Data Maintenance and Data Cleansing
So in order to keep a quality database, it is good practice to put in place processes which maintain its integrity and which cleanse the data. Data maintenance is the ongoing process of keeping data fit for purpose. It can involve processes which remove duplicate entries for customers who have shopped as a guest or with their account, so that their activity is recorded under a single user. Thus, a Single Customer View is a great example of a data asset which maintains the integrity of a retailer's customer database.
Data cleansing tends to happen periodically and there are some great, affordable tools to use which can help remove bogus emails which integrate directly with common ESPs like Mail Chimp. Data Validation is one, we particularly like and have used with our clients. At the time of writing this article it cost about £35 to cleanse a list of 10,000 email addresses. For those retailers wanting to do a mailshot address cleansing is worthwhile for anyone on your database who hasn't been active for at least six months. It is worth passing their address data through the royal mail's National Change Of Address file, using a registered data bureau like The Data Processing Company. The Data Processing Company can also help with suppressions that can remove deceased customers and those on the mailing preference service who have opted out of receiving marketing through the post.

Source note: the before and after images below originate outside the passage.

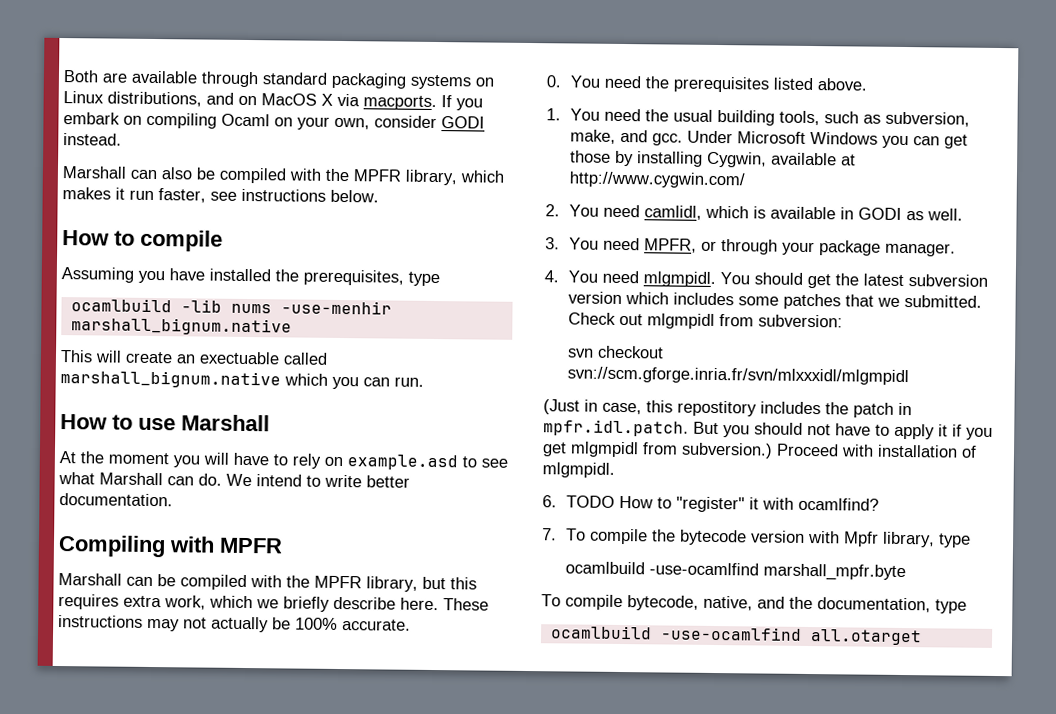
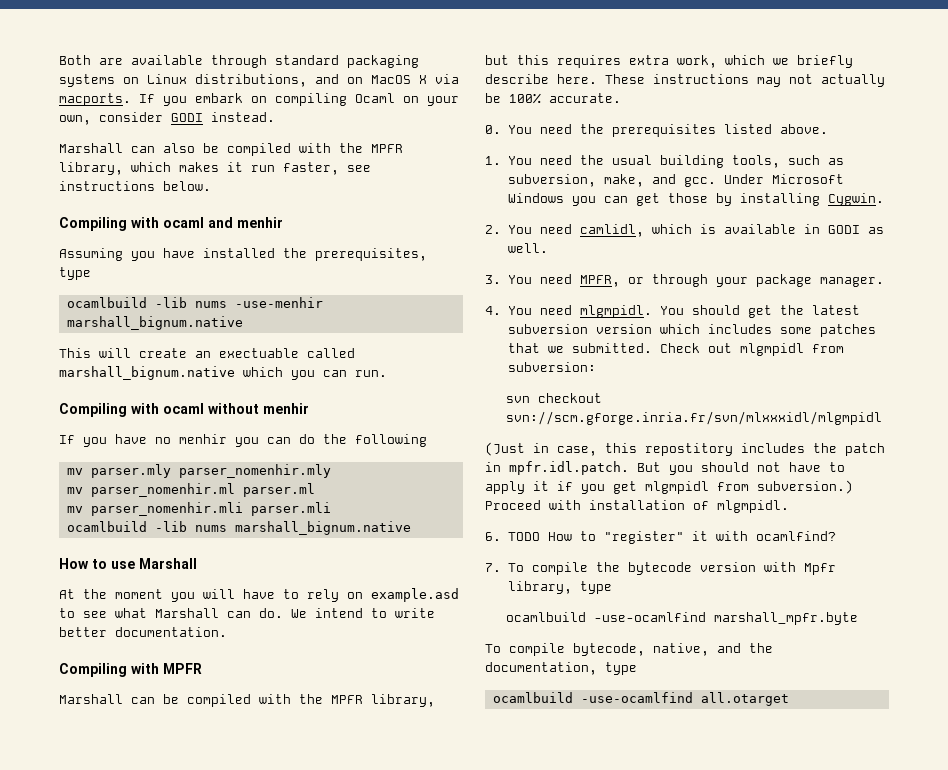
[62,229,223,252] How to compile -> [59,217,283,231] Compiling with ocaml and menhir
(424, 381) none -> [59,403,309,417] [59,434,427,447] [66,464,331,478] [66,483,315,497] [66,502,331,516] [66,521,411,535] // Compiling with ocaml without menhir // If you have no menhir you can do the following // mv parser.mly parser_nomenhir.mly // mv parser_nomenhir.ml parser.ml // mv parser_nomenhir.mli parser.mli // ocamlbuild -lib nums marshall_bignum.native
[706,151,856,168] [568,171,745,189] Cygwin, available at http://www.cygwin.com/ -> [827,193,884,206] Cygwin.

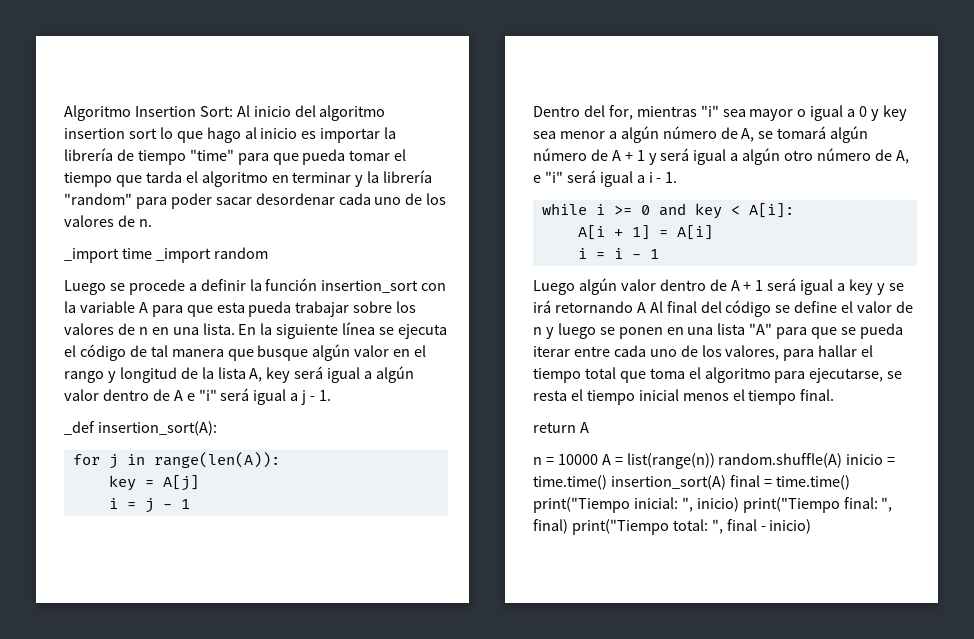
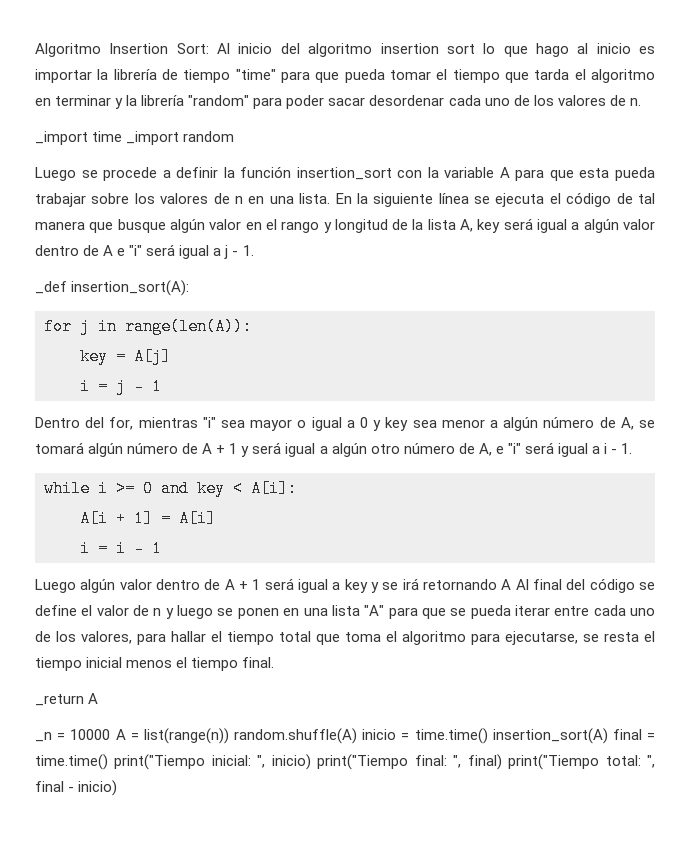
[533,422,576,433] return -> [35,694,84,706] _return
[533,457,542,465] n -> [35,732,52,742] _n

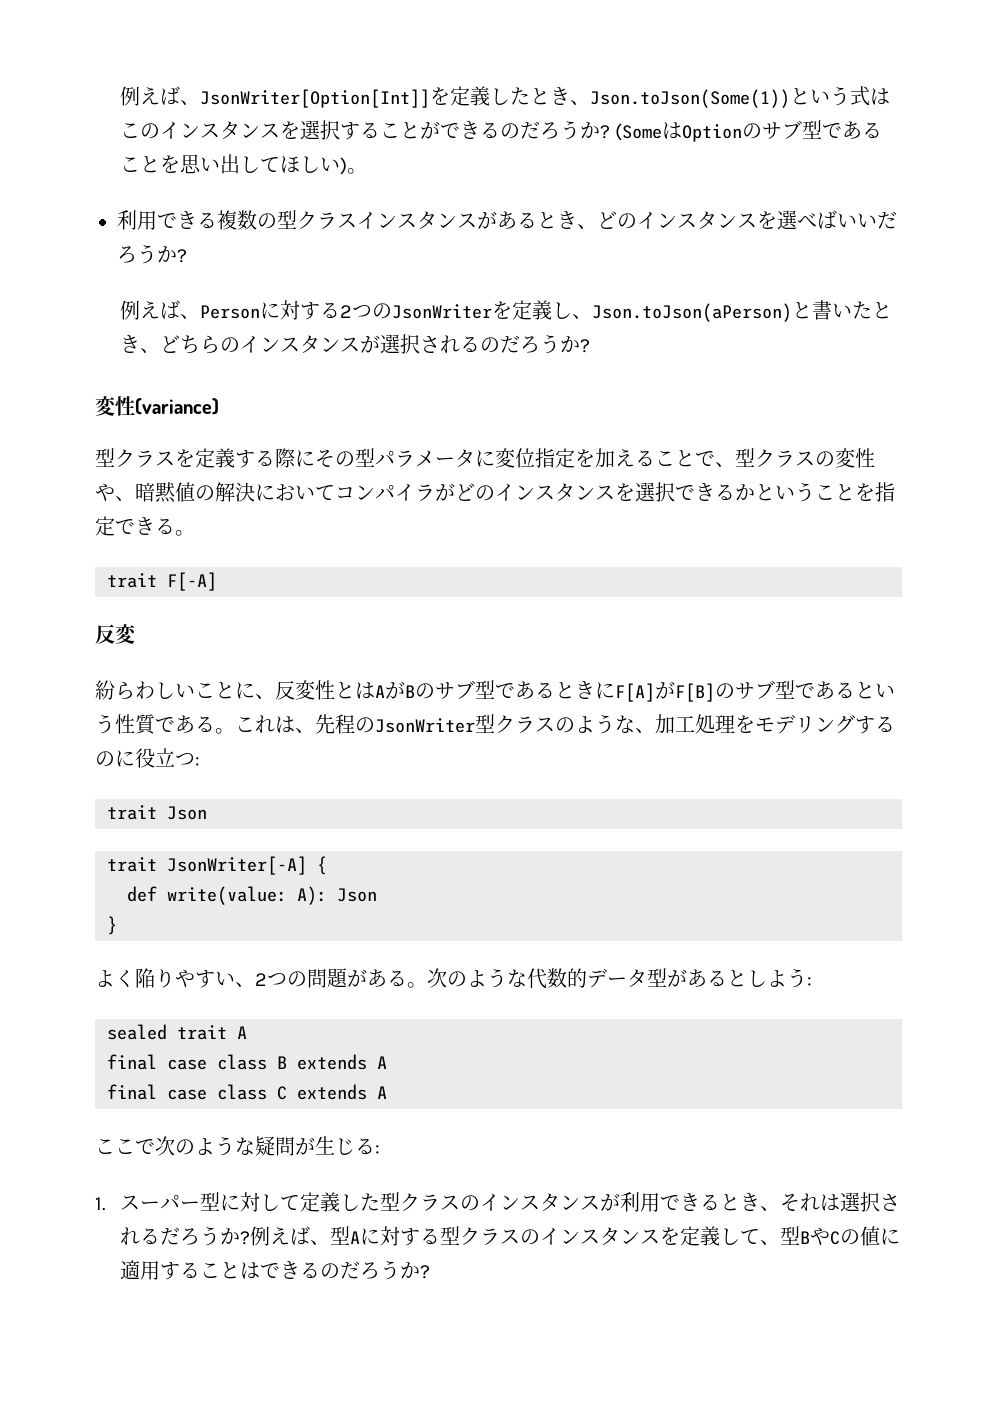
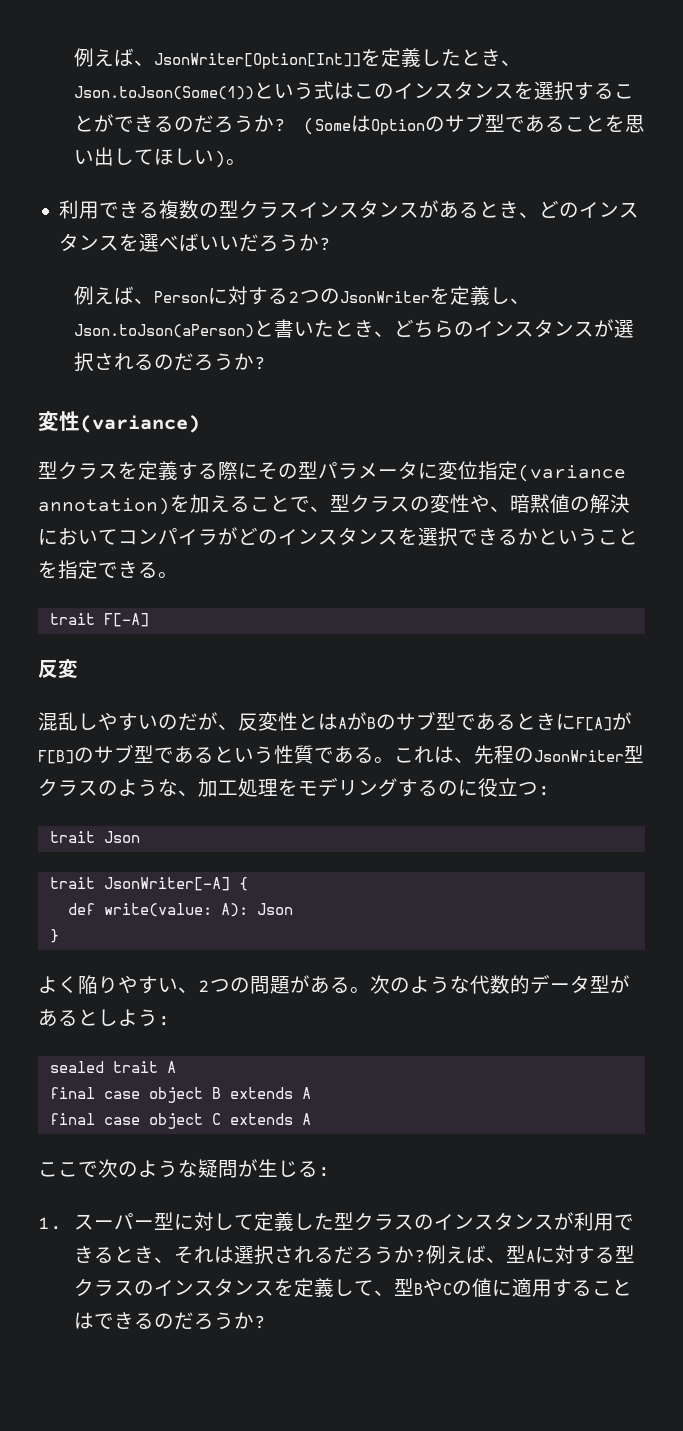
(575, 458) none -> [518,464,626,482] [38,497,170,515] (variance annotation)
[95,680,255,700] 紛らわしいことに -> [38,712,218,731] 混乱しやすいのだが
[217,1054,267,1070] class -> [148,1087,203,1103] object
[217,1084,267,1100] class -> [148,1113,203,1129] object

Some summary Tips on data management:
Manage email lists pro-actively. Mail Chimp accounts with multiple lists need a keen eye on them and a simple process to ensure duplication is minimised.
Get a Single Customer View that continuously maintains the integrity of your customer data allowing you to act upon it with confidence.
Cleanse email address data at least once a year, and postal address data at least once a year, especially before any catalogue mailings.